# Your assignment
The reply to the records below should contain exactly the lines from the line with "(770, 350) none" through the line with "[832,307,924,320] each guide", and nothing besides.

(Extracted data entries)
• • •

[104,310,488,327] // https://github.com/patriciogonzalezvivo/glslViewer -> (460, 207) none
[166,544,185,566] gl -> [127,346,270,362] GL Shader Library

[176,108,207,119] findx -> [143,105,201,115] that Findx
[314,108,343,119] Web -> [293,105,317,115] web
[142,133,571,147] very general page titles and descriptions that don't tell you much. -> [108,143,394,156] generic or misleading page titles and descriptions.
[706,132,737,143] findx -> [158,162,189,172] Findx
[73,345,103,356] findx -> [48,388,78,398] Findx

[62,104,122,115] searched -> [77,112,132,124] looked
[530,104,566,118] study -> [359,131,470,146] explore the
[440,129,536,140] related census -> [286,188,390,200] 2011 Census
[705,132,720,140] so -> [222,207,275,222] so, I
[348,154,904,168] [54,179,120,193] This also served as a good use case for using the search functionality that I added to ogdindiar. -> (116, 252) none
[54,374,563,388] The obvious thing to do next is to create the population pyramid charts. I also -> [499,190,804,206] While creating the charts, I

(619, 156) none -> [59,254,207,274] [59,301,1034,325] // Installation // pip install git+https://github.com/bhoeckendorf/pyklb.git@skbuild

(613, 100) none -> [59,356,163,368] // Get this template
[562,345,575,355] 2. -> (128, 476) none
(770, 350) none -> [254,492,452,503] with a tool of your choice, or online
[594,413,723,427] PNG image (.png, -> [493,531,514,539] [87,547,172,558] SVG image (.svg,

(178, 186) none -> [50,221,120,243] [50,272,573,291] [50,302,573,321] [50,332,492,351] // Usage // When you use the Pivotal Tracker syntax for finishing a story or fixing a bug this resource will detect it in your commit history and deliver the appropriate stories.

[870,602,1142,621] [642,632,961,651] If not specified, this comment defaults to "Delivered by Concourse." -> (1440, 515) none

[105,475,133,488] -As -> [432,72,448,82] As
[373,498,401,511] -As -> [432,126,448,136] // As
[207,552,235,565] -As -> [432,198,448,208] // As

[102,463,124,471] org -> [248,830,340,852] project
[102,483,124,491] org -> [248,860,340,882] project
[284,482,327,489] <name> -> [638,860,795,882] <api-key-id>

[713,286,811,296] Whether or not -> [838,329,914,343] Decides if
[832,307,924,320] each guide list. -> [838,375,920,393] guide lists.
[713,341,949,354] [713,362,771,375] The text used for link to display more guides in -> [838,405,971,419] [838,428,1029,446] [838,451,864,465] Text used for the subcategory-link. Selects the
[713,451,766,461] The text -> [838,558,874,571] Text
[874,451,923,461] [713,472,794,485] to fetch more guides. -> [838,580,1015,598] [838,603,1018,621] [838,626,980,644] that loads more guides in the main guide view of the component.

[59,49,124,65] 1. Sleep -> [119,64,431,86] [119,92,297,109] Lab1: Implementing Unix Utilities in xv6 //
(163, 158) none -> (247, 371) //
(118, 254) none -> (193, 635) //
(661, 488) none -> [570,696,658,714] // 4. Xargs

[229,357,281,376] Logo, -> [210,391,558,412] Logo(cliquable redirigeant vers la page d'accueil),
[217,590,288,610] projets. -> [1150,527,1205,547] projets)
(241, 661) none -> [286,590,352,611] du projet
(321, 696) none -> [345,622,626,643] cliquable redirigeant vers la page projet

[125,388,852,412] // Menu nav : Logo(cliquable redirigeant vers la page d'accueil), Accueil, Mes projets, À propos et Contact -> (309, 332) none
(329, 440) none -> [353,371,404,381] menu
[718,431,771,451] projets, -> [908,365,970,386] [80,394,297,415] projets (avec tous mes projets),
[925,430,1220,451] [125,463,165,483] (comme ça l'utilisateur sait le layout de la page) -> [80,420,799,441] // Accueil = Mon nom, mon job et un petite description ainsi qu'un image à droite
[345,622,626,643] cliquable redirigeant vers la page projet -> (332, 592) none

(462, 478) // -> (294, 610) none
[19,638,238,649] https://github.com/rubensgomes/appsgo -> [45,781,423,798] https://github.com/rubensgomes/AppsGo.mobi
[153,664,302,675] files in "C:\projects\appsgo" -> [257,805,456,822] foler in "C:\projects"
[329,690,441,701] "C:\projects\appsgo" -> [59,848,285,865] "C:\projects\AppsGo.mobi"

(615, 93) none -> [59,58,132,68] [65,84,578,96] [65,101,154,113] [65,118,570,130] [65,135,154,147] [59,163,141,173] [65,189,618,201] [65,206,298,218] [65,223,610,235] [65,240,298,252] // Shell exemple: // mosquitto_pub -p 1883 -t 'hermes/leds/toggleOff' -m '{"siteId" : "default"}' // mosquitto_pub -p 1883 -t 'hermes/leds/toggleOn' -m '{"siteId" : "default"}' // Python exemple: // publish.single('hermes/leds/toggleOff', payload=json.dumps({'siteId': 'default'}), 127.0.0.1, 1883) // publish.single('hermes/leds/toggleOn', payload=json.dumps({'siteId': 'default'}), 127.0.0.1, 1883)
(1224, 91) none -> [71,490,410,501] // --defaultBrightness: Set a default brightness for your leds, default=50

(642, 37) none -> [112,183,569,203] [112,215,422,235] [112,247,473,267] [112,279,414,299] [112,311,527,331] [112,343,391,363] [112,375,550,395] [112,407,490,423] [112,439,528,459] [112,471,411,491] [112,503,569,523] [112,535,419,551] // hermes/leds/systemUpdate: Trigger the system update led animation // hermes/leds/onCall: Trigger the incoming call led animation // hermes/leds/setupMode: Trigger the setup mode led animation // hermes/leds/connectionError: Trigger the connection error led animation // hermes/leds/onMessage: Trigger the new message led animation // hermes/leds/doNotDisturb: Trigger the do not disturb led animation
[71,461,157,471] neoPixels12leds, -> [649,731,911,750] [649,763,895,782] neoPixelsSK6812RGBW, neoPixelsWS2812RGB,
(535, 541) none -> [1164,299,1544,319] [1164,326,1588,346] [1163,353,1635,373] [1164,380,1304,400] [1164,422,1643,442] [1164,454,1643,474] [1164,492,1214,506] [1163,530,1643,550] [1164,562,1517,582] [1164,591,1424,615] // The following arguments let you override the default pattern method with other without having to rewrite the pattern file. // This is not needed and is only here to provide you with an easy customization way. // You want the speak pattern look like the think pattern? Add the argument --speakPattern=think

• • •

# Task solution
(770, 350) none -> [254,492,452,503] with a tool of your choice, or online
[594,413,723,427] PNG image (.png, -> [493,531,514,539] [87,547,172,558] SVG image (.svg,

(178, 186) none -> [50,221,120,243] [50,272,573,291] [50,302,573,321] [50,332,492,351] // Usage // When you use the Pivotal Tracker syntax for finishing a story or fixing a bug this resource will detect it in your commit history and deliver the appropriate stories.

[870,602,1142,621] [642,632,961,651] If not specified, this comment defaults to "Delivered by Concourse." -> (1440, 515) none

[105,475,133,488] -As -> [432,72,448,82] As
[373,498,401,511] -As -> [432,126,448,136] // As
[207,552,235,565] -As -> [432,198,448,208] // As

[102,463,124,471] org -> [248,830,340,852] project
[102,483,124,491] org -> [248,860,340,882] project
[284,482,327,489] <name> -> [638,860,795,882] <api-key-id>

[713,286,811,296] Whether or not -> [838,329,914,343] Decides if
[832,307,924,320] each guide list. -> [838,375,920,393] guide lists.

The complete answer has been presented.